Agree. The same applies by the way, to International Tax Advisers and specially if you are doing business across several countries in EU.

I paid 200 to 300 dollars per hour for International Tax Consultants, that were unable to understand the most common cross country tax scenarios, like "triangular taxation". At the same time, very cheap and experienced "regular accountants" provided, clear, concise and correct advice.

Yeah, funnily enough my experience is based on international tax advice.

No one actually knows anything about this, save for like 3 people world wide for each country pair.

Lawyers will happily bill you for incorrect advice because their liability is limited to the amount invoiced. But you can end up with massive tax bills based on that bad advice.

You can do better by reading the law and tax treaties yourself, then getting someone to verify your interpretation.

Law is just code for humans.

Also yes to good accountants.

A lot of things you can pay a lawyer for business/tax/etc wise, your accountant can probably do better and cheaper.

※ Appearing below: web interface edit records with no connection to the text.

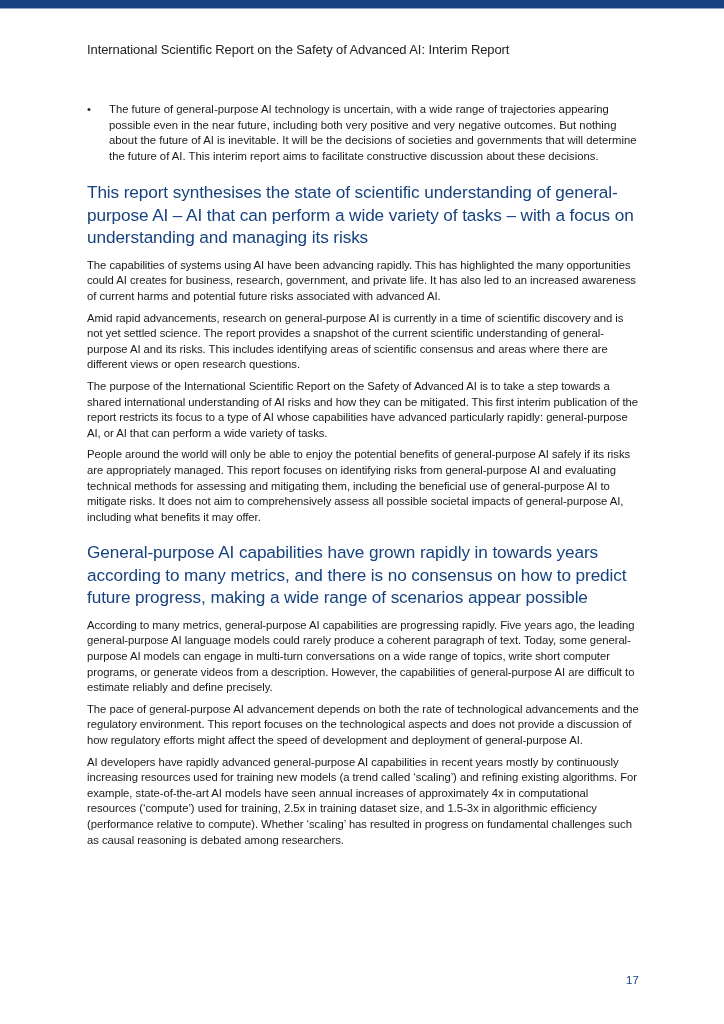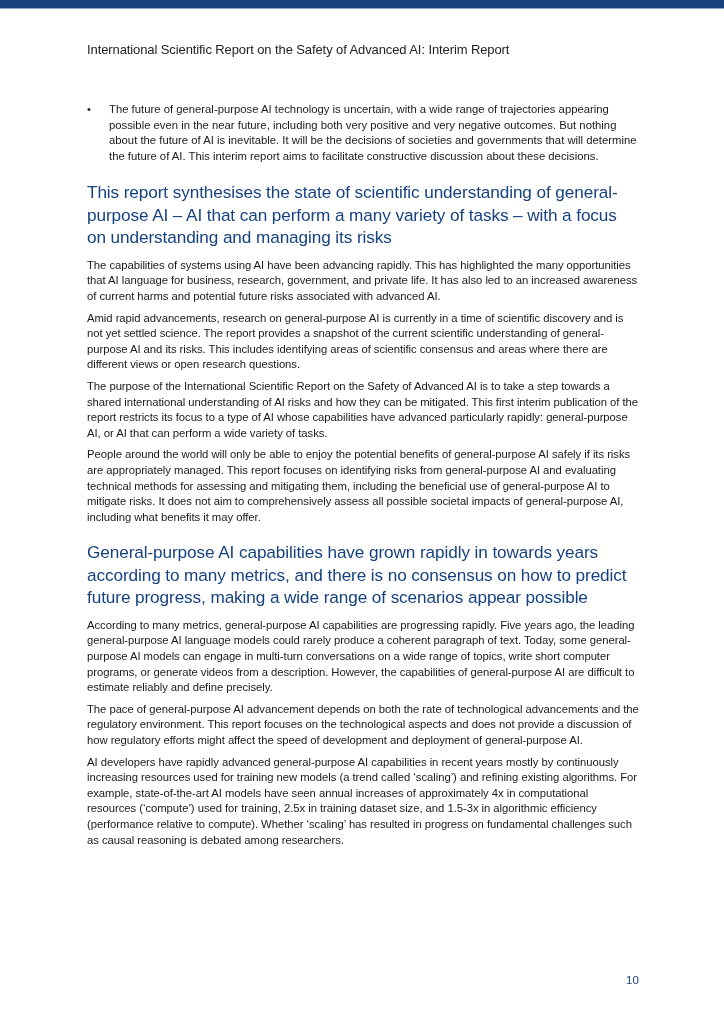--- a/index.html
+++ b/index.html
@@ -37,7 +37,7 @@
   </div>
 
   <div class="section">
-    <h2>This report synthesises the state of scientific understanding of general-purpose AI – AI that can perform a many variety of tasks – with a focus on understanding and managing its risks</h2>
+    <h2>This report synthesises the state of scientific understanding of general-purpose AI – AI that can perform a wide variety of tasks – with a focus on understanding and managing its risks</h2>
     <p>The capabilities of systems using AI have been advancing rapidly. This has highlighted the many opportunities that AI language for business, research, government, and private life. It has also led to an increased awareness of current harms and potential future risks associated with advanced AI.</p>
     <p>Amid rapid advancements, research on general-purpose AI is currently in a time of scientific discovery and is not yet settled science. The report provides a snapshot of the current scientific understanding of general-purpose AI and its risks. This includes identifying areas of scientific consensus and areas where there are different views or open research questions.</p>
     <p>The purpose of the International Scientific Report on the Safety of Advanced AI is to take a step towards a shared international understanding of AI risks and how they can be mitigated. This first interim publication of the report restricts its focus to a type of AI whose capabilities have advanced particularly rapidly: general-purpose AI, or AI that can perform a wide variety of tasks.</p>

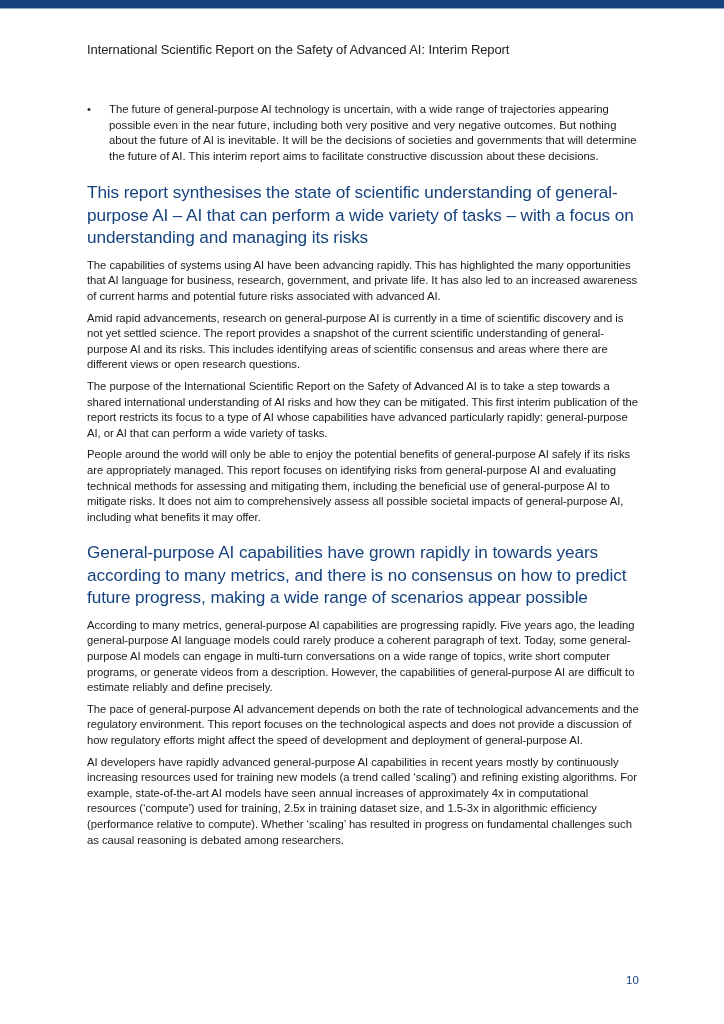--- a/index.html
+++ b/index.html
@@ -38,7 +38,7 @@
 
   <div class="section">
     <h2>This report synthesises the state of scientific understanding of general-purpose AI – AI that can perform a wide variety of tasks – with a focus on understanding and managing its risks</h2>
-    <p>The capabilities of systems using AI have been advancing rapidly. This has highlighted the many opportunities that AI language for business, research, government, and private life. It has also led to an increased awareness of current harms and potential future risks associated with advanced AI.</p>
+    <p>The capabilities of systems using AI have been advancing rapidly. This has highlighted the many opportunities could AI creates for business, research, government, and private life. It has also led to an increased awareness of current harms and potential future risks associated with advanced AI.</p>
     <p>Amid rapid advancements, research on general-purpose AI is currently in a time of scientific discovery and is not yet settled science. The report provides a snapshot of the current scientific understanding of general-purpose AI and its risks. This includes identifying areas of scientific consensus and areas where there are different views or open research questions.</p>
     <p>The purpose of the International Scientific Report on the Safety of Advanced AI is to take a step towards a shared international understanding of AI risks and how they can be mitigated. This first interim publication of the report restricts its focus to a type of AI whose capabilities have advanced particularly rapidly: general-purpose AI, or AI that can perform a wide variety of tasks.</p>
     <p>People around the world will only be able to enjoy the potential benefits of general-purpose AI safely if its risks are appropriately managed. This report focuses on identifying risks from general-purpose AI and evaluating technical methods for assessing and mitigating them, including the beneficial use of general-purpose AI to mitigate risks. It does not aim to comprehensively assess all possible societal impacts of general-purpose AI, including what benefits it may offer.</p>

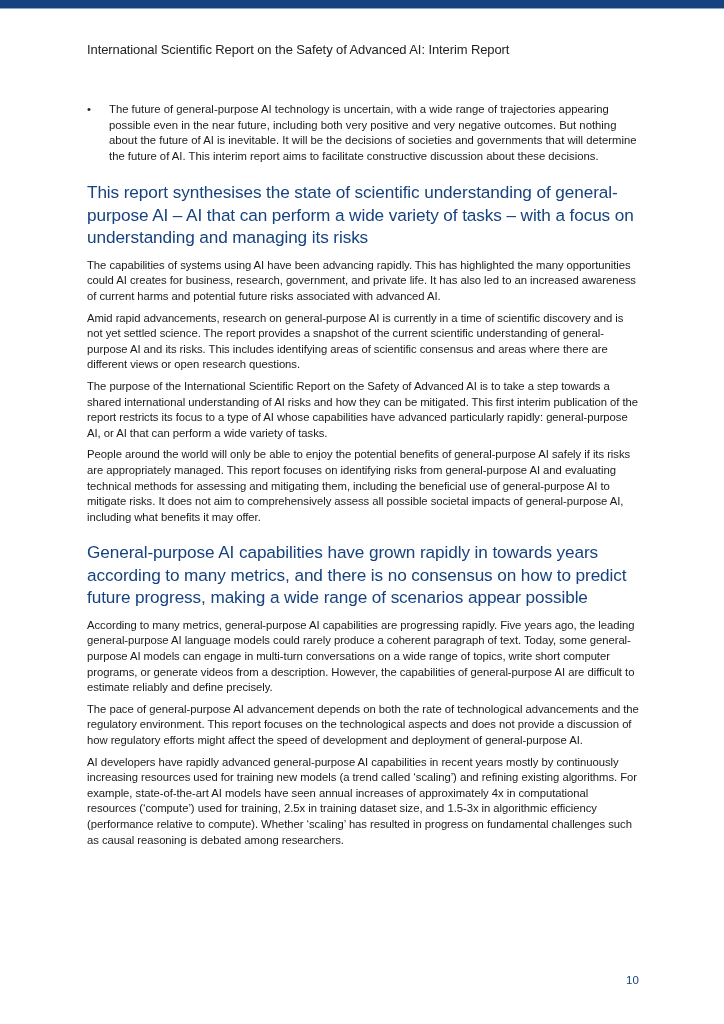--- a/index.html
+++ b/index.html
@@ -52,6 +52,6 @@
   </div>
 </div>
 
-<div class="page-number">10</div>
+<div class="page-number">17</div>
 
 </body></html>

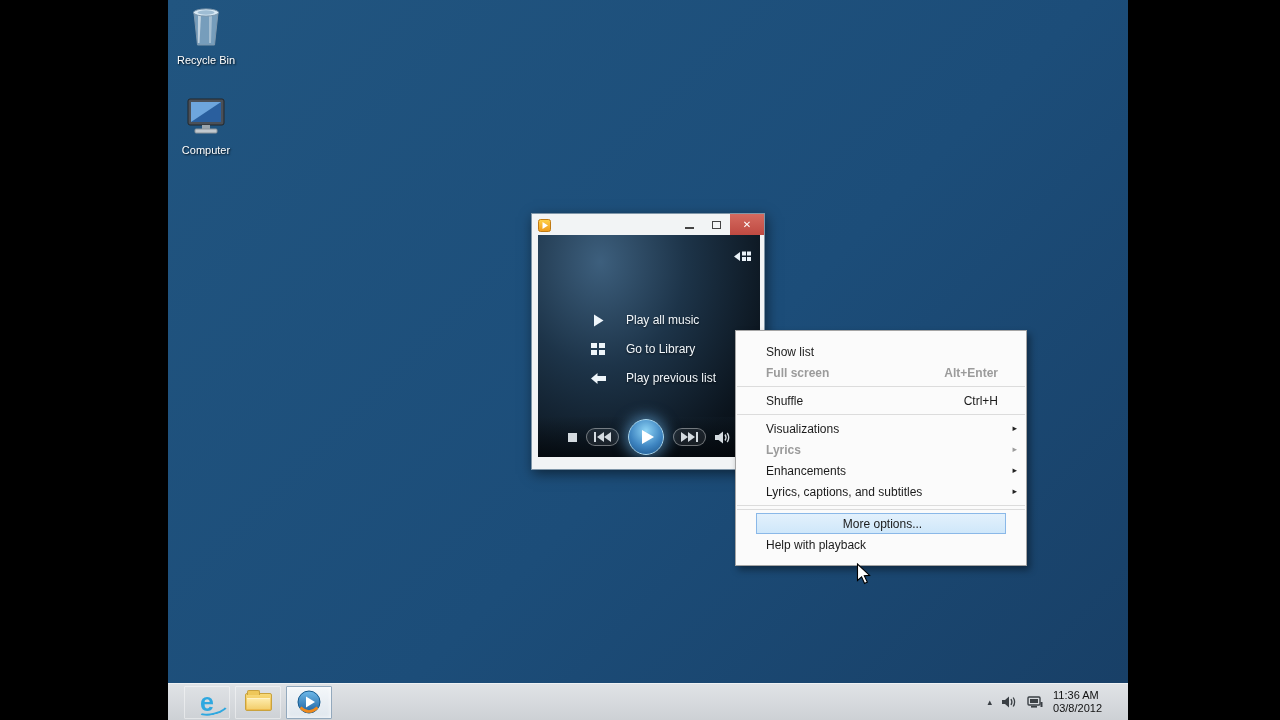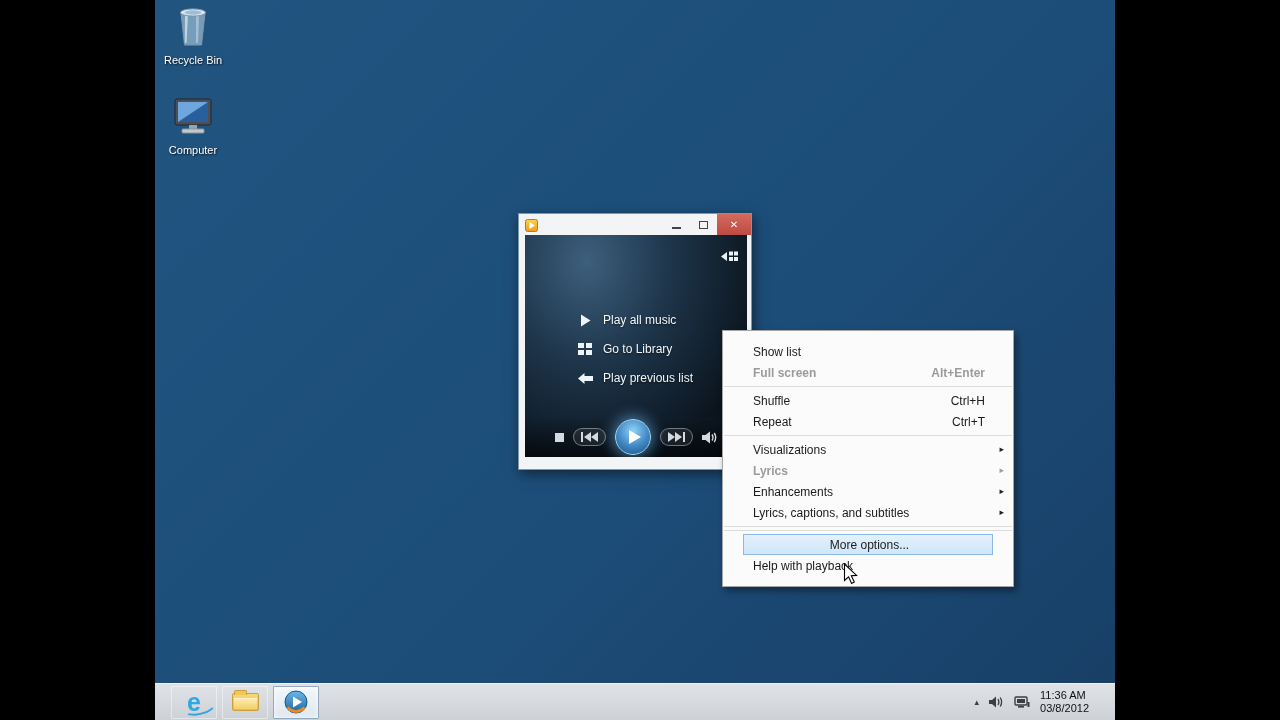--- a/index.html
+++ b/index.html
@@ -6,7 +6,7 @@
   html,body { background:#000; }
   .stage { position:relative; width:1280px; height:720px; background:#000; overflow:hidden;
            font-family:"Liberation Sans","DejaVu Sans",sans-serif; }
-  .desktop { position:absolute; left:155px; top:0; width:960px; height:720px;
+  .desktop { position:absolute; left:168px; top:0; width:960px; height:720px;
              background:linear-gradient(135deg,#215580 0%,#1c4d79 55%,#183f66 100%); }
 
   

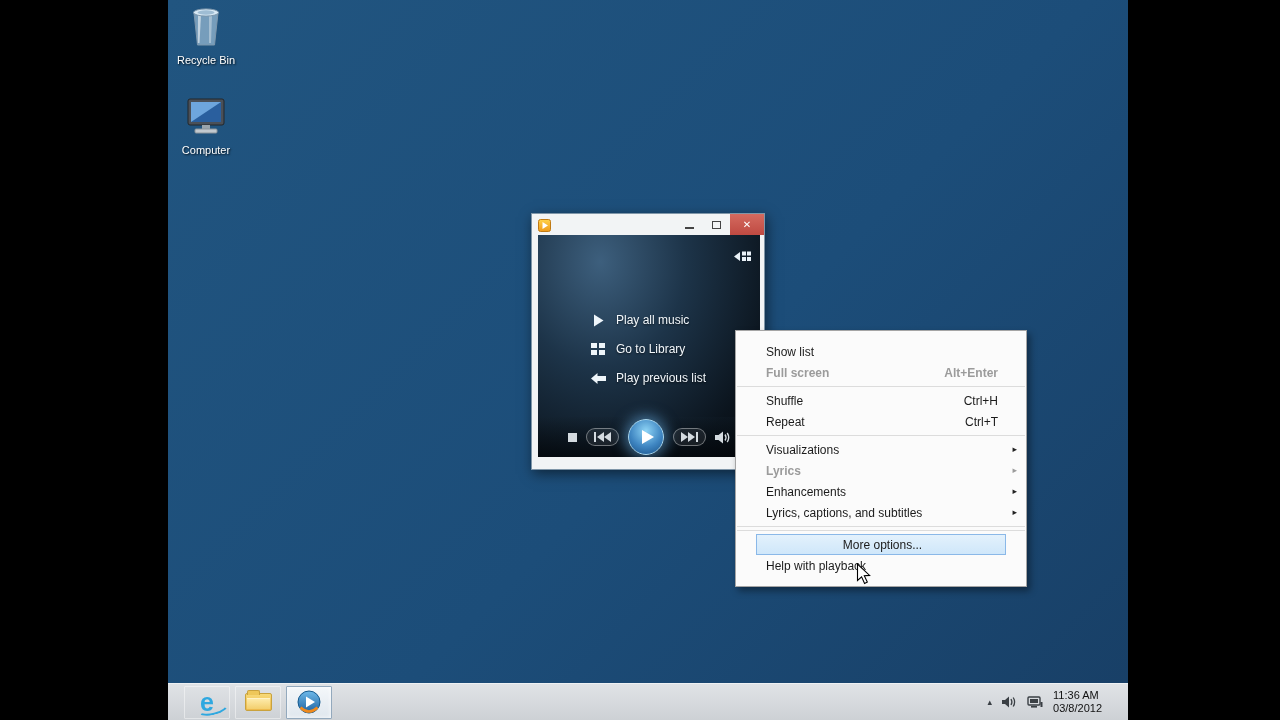--- a/index.html
+++ b/index.html
@@ -32,7 +32,7 @@
             background:radial-gradient(ellipse at 28% 12%, #3d5f7d 0%, #1d3449 38%, #0b141d 78%, #05090d 100%); }
   .switch-lib { position:absolute; top:15px; right:8px; background:transparent; border:none; }
   .np-menu { position:absolute; left:52px; top:74px; display:flex; flex-direction:column; gap:7px; }
-  .np-row { display:flex; align-items:center; gap:10px; height:22px; cursor:default; }
+  .np-row { display:flex; align-items:center; gap:20px; height:22px; cursor:default; }
   .np-icon { width:16px; display:flex; justify-content:center; }
   .np-label { color:#f2f7fb; font-size:12px; text-shadow:0 1px 2px rgba(0,0,0,.6); white-space:nowrap; }
 

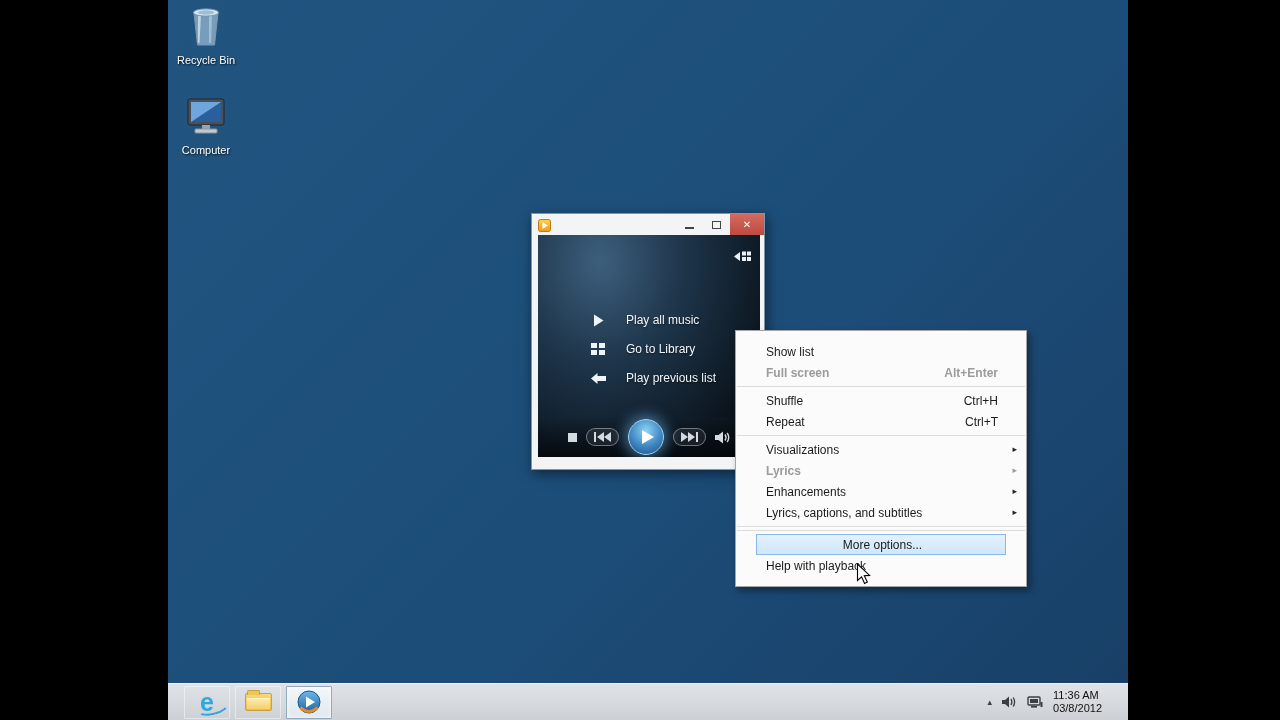--- a/index.html
+++ b/index.html
@@ -235,10 +235,6 @@
         <span>Shuffle</span>
         <span class="mi-shortcut">Ctrl+H</span>
       </div>
-      <div class="menu-item">
-        <span>Repeat</span>
-        <span class="mi-shortcut">Ctrl+T</span>
-      </div>
       <div class="menu-sep"></div>
       <div class="menu-item">
         <span>Visualizations</span>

Accountants are under-appreciated. lol.

In my experience physicians are not 95% incompetent. Is there something inherently different about law from medicine? Or is more like how 95% of physicians couldn’t help you with a specific problem because it’s outside their specialty?
As someone who went through a tonne of so-called medical experts for a chronic condition I can say that, based on my experience, most people involved in medicine are incompetent. lol.

You just have to bounce around until you hit someone who actually knows what they’re talking about.

@foobarbazetc I and some others I know, share your experiences. This is in north western Europe btw.